▸ Task to complete
From the entries below, retype only the lines from the one with "[132,282,156,293] the -> (55, 181) none" through the one with "[765,585,844,596] All command", exactly as written.

▸ Before-and-after change data
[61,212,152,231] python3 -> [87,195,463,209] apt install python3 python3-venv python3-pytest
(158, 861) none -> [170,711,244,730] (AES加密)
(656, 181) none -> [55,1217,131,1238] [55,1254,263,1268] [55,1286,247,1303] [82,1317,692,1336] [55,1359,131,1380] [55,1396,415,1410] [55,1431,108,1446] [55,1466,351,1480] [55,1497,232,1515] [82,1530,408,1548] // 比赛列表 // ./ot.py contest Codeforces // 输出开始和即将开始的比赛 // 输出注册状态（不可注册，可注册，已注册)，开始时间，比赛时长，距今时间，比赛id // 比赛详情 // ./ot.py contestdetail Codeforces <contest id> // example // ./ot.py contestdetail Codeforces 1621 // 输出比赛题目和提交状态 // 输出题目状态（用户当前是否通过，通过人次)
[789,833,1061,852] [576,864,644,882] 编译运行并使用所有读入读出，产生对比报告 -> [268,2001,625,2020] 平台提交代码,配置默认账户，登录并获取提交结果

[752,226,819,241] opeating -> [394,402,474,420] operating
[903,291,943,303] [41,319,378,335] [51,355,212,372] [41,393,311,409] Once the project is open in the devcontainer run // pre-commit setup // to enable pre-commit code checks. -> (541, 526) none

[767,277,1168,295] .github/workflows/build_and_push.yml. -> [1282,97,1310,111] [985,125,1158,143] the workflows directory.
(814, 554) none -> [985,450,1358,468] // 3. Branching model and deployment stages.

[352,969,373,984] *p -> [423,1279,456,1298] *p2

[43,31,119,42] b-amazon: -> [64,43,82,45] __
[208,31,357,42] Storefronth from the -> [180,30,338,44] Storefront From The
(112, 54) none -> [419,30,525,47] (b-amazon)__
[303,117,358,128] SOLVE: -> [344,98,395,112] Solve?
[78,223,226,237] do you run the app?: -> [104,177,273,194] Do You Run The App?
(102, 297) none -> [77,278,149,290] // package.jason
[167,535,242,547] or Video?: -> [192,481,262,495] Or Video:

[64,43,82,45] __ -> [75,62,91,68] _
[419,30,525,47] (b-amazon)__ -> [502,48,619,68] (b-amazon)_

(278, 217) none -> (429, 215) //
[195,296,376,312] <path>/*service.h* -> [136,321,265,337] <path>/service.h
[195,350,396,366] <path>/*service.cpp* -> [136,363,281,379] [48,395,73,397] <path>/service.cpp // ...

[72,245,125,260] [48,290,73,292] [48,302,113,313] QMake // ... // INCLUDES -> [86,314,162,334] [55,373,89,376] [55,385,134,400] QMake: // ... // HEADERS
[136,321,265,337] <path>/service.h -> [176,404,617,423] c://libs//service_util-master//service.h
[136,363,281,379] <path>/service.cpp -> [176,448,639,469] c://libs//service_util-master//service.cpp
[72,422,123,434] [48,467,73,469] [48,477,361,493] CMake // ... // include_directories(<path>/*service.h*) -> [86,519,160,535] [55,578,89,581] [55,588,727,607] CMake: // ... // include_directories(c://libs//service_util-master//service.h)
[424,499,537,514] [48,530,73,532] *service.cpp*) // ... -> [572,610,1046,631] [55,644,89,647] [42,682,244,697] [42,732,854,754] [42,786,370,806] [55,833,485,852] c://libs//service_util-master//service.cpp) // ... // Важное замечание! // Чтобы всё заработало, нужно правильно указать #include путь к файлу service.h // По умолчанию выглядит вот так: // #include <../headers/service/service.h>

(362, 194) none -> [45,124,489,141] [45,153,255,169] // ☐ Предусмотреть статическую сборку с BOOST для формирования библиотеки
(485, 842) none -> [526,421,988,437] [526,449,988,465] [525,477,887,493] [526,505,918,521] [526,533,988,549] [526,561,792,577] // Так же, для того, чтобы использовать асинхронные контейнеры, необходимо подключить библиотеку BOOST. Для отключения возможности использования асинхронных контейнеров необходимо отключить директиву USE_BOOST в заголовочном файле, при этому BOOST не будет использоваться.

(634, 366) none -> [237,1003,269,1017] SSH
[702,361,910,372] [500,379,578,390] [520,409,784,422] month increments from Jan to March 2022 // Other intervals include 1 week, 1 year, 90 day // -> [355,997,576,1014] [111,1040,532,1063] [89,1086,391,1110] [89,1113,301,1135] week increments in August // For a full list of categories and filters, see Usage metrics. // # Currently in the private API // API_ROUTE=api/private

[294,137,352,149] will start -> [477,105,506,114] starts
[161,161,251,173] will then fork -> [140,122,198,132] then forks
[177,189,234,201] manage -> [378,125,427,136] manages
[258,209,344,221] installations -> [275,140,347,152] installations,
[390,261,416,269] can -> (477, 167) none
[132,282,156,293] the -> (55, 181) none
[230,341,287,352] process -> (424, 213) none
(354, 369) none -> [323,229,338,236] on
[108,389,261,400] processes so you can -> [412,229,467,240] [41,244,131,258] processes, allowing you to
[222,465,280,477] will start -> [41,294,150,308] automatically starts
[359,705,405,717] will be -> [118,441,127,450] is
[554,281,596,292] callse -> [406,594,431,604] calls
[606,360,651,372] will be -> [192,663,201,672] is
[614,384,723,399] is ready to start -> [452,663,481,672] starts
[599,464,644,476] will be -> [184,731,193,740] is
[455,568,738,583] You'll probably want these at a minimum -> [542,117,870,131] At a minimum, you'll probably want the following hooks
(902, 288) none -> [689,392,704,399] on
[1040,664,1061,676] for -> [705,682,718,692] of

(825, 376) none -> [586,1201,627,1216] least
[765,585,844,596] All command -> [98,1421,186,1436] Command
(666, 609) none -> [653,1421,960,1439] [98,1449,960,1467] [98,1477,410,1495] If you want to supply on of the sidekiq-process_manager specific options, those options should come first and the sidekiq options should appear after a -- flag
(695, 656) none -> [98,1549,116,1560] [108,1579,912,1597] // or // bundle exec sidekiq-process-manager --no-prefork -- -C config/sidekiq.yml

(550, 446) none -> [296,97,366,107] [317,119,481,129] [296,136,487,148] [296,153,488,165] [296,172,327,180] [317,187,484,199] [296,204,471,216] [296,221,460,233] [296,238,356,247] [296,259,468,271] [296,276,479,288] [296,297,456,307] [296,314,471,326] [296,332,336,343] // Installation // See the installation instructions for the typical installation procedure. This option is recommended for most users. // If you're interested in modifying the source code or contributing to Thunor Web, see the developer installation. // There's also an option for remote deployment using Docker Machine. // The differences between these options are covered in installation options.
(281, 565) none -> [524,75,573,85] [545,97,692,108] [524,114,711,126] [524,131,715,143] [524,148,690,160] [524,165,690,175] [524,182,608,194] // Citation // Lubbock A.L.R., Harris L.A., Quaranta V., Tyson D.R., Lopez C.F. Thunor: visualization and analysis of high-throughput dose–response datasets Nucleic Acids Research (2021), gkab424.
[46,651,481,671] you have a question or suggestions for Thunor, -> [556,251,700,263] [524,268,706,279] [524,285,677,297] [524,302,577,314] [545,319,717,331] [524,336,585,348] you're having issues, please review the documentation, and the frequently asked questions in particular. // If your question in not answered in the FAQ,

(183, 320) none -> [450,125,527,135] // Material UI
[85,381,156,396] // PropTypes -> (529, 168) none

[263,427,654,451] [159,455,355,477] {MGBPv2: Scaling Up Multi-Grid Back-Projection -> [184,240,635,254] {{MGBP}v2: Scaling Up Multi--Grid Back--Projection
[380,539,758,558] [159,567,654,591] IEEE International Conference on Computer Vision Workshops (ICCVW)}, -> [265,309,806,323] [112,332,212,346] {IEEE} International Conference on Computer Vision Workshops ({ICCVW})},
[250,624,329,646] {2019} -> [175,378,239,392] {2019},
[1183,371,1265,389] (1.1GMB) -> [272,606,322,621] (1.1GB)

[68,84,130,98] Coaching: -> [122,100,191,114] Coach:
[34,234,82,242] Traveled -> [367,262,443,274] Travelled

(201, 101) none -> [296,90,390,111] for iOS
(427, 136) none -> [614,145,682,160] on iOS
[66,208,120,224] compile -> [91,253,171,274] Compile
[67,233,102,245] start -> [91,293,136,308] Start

▸ Solution to this task
[132,282,156,293] the -> (55, 181) none
[230,341,287,352] process -> (424, 213) none
(354, 369) none -> [323,229,338,236] on
[108,389,261,400] processes so you can -> [412,229,467,240] [41,244,131,258] processes, allowing you to
[222,465,280,477] will start -> [41,294,150,308] automatically starts
[359,705,405,717] will be -> [118,441,127,450] is
[554,281,596,292] callse -> [406,594,431,604] calls
[606,360,651,372] will be -> [192,663,201,672] is
[614,384,723,399] is ready to start -> [452,663,481,672] starts
[599,464,644,476] will be -> [184,731,193,740] is
[455,568,738,583] You'll probably want these at a minimum -> [542,117,870,131] At a minimum, you'll probably want the following hooks
(902, 288) none -> [689,392,704,399] on
[1040,664,1061,676] for -> [705,682,718,692] of

(825, 376) none -> [586,1201,627,1216] least
[765,585,844,596] All command -> [98,1421,186,1436] Command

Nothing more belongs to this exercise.